— Supplied material —
# # #
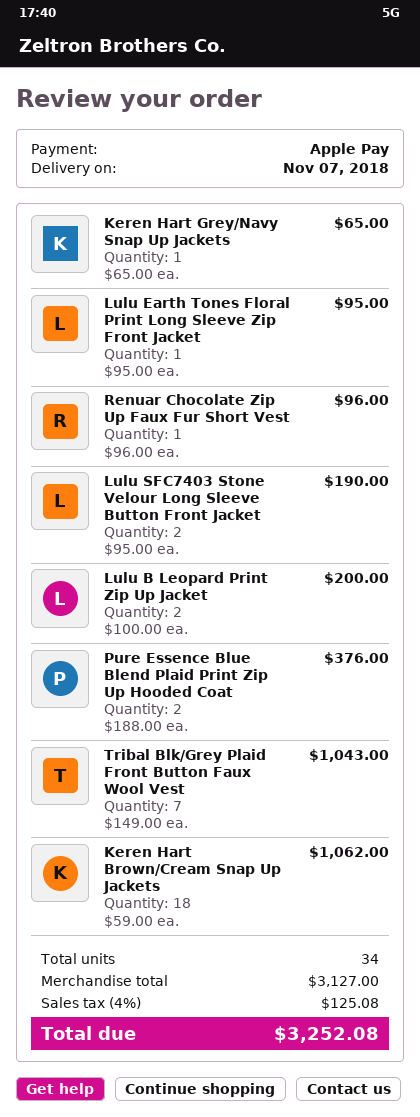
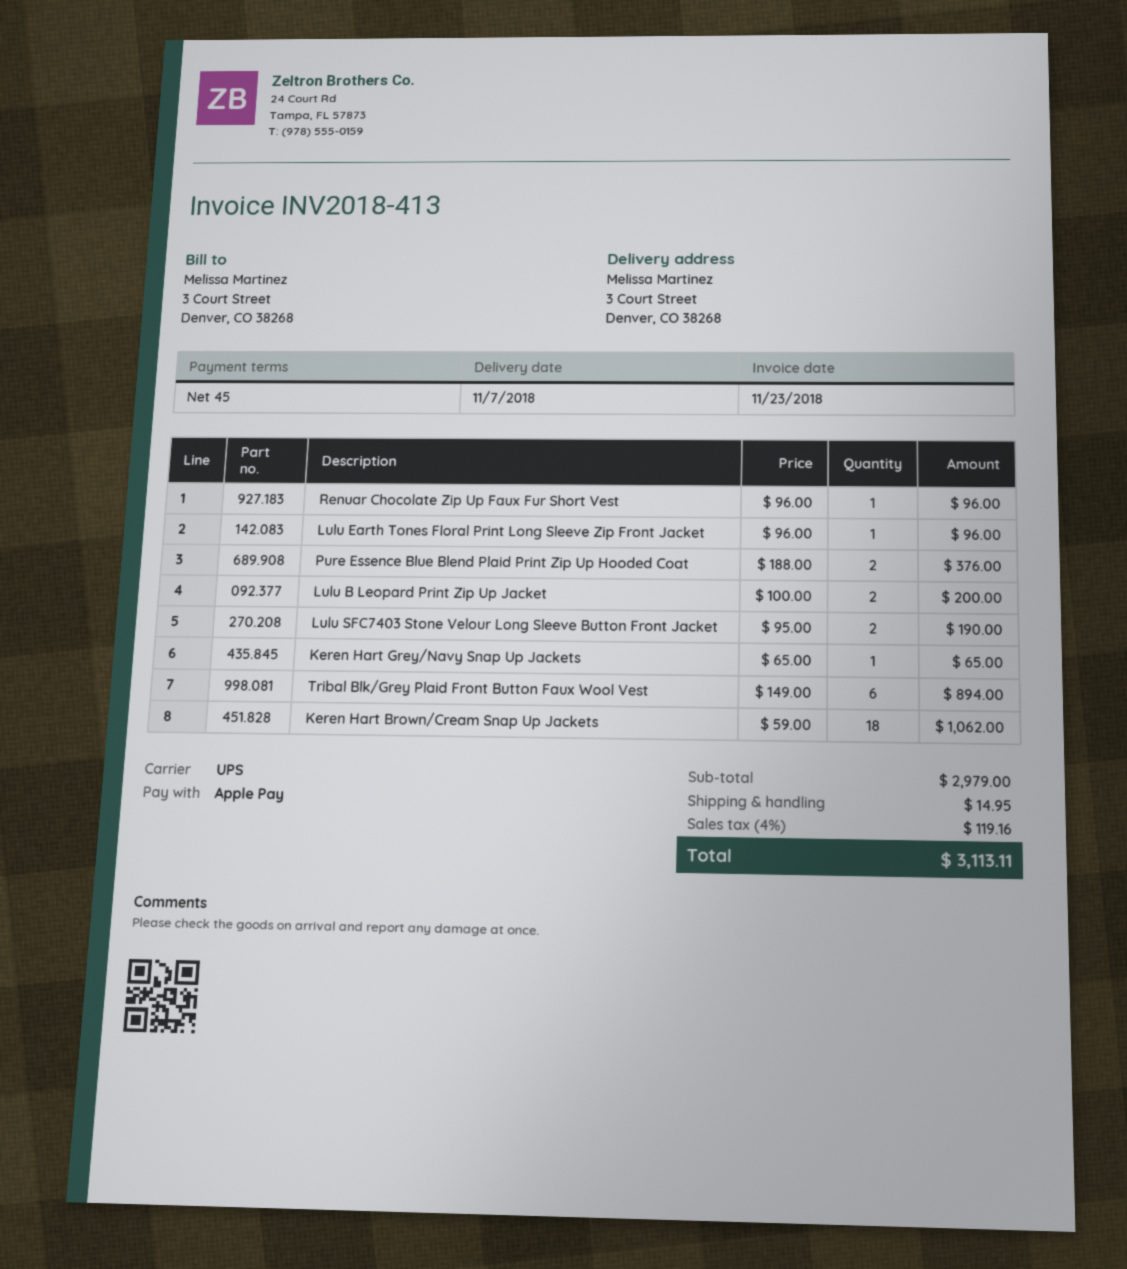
Lulu Earth Tones Floral Print Long Sleeve Zip Front Jacket: 1 x 95.00 = 95.00 -> 1 x 96.00 = 96.00
Tribal Blk/Grey Plaid Front Button Faux Wool Vest: 7 x 149.00 = 1043.00 -> 6 x 149.00 = 894.00
subtotal: 3127.00 -> 2979.00
shipping: none -> 14.95
tax: 4% = 125.08 -> 4% = 119.16
total: 3252.08 -> 3113.11

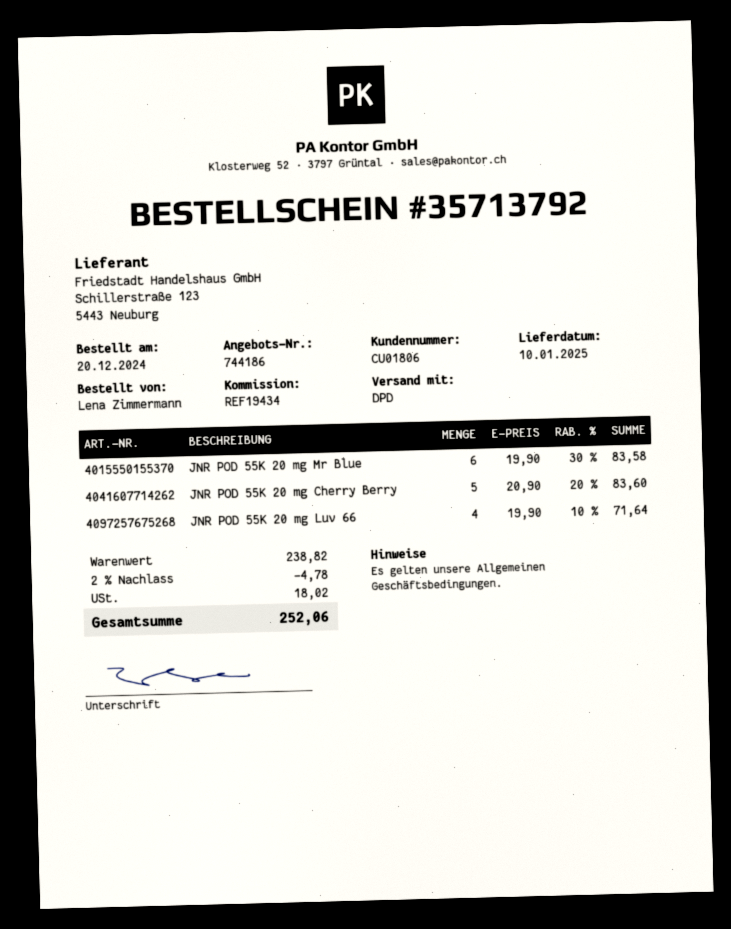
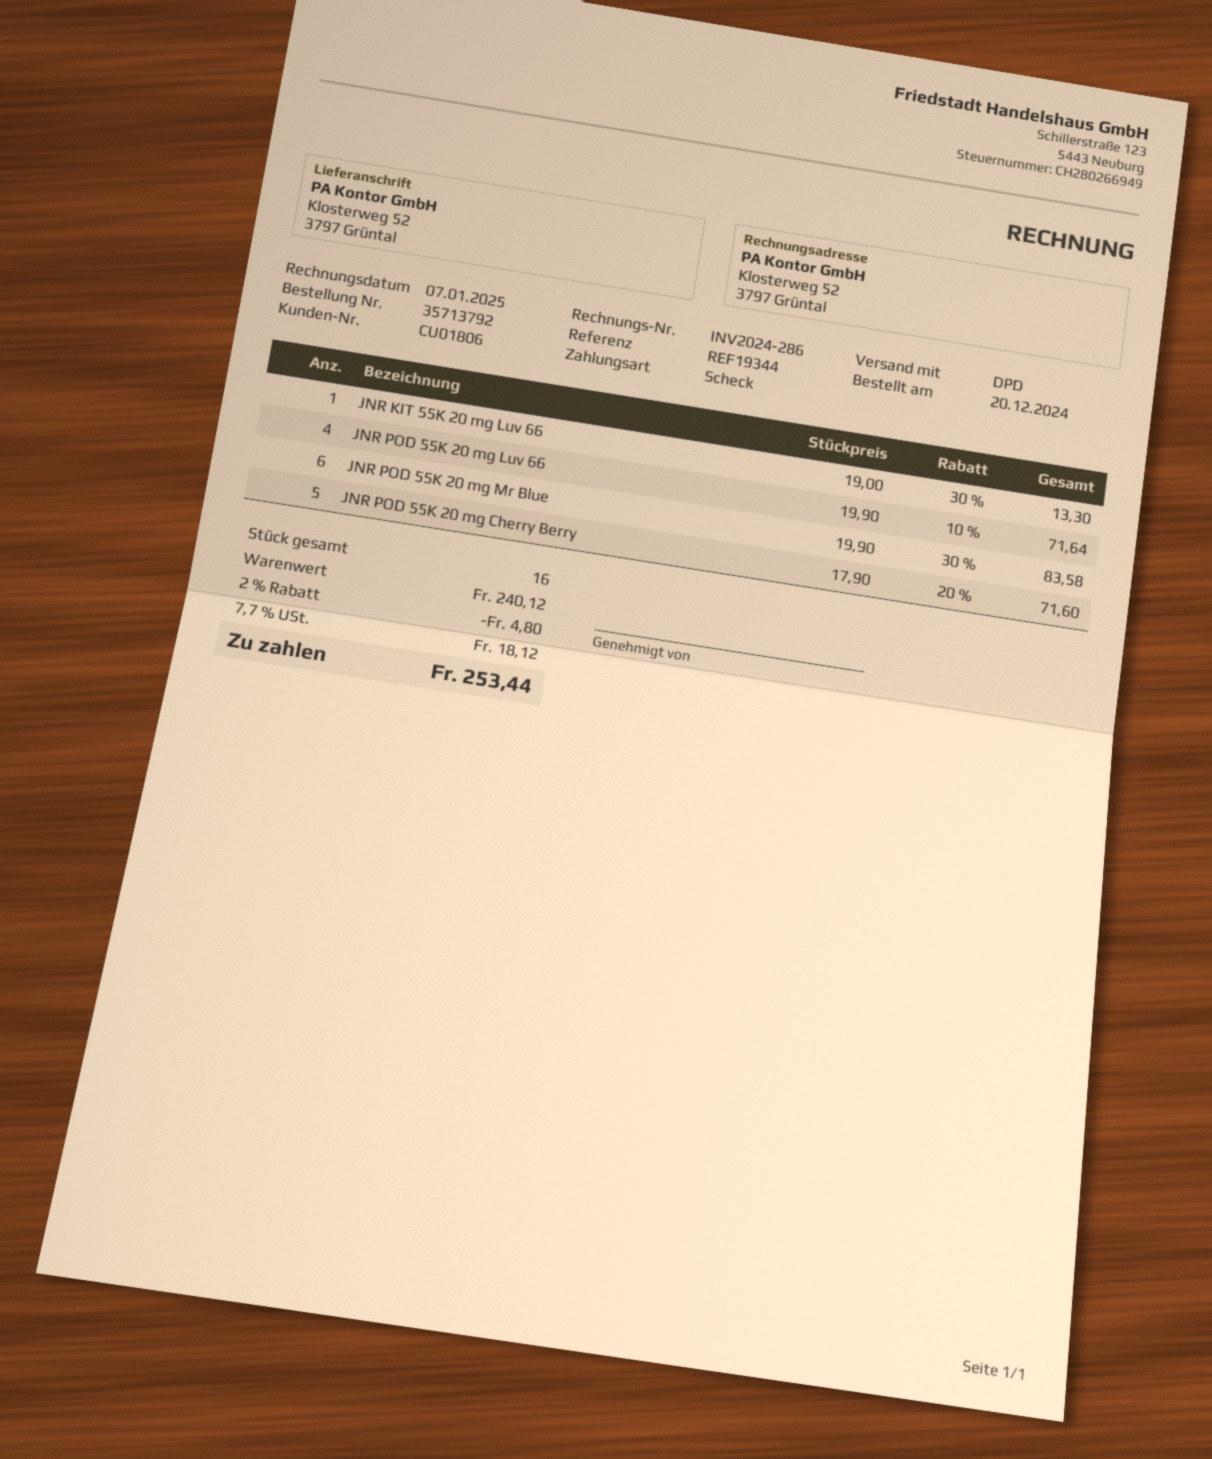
reference: REF19434 -> REF19344
JNR POD 55K 20 mg Cherry Berry: 5 x 20.90 - 20% = 83.60 -> 5 x 17.90 - 20% = 71.60
JNR KIT 55K 20 mg Luv 66: none -> 1 x 19.00 - 30% = 13.30
subtotal: 238.82 -> 240.12
discount: 2% = 4.78 -> 2% = 4.80
tax: 18.02 -> 18.12
total: 252.06 -> 253.44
# # #
— Exercise prompt —
Print from the line containing "shipping: none -> 14.95" through the line containing "tax: 18.02 -> 18.12" in the data above, exactly as the lines stand, and omit every picture.

— Solution for this problem —
shipping: none -> 14.95
tax: 4% = 125.08 -> 4% = 119.16
total: 3252.08 -> 3113.11

reference: REF19434 -> REF19344
JNR POD 55K 20 mg Cherry Berry: 5 x 20.90 - 20% = 83.60 -> 5 x 17.90 - 20% = 71.60
JNR KIT 55K 20 mg Luv 66: none -> 1 x 19.00 - 30% = 13.30
subtotal: 238.82 -> 240.12
discount: 2% = 4.78 -> 2% = 4.80
tax: 18.02 -> 18.12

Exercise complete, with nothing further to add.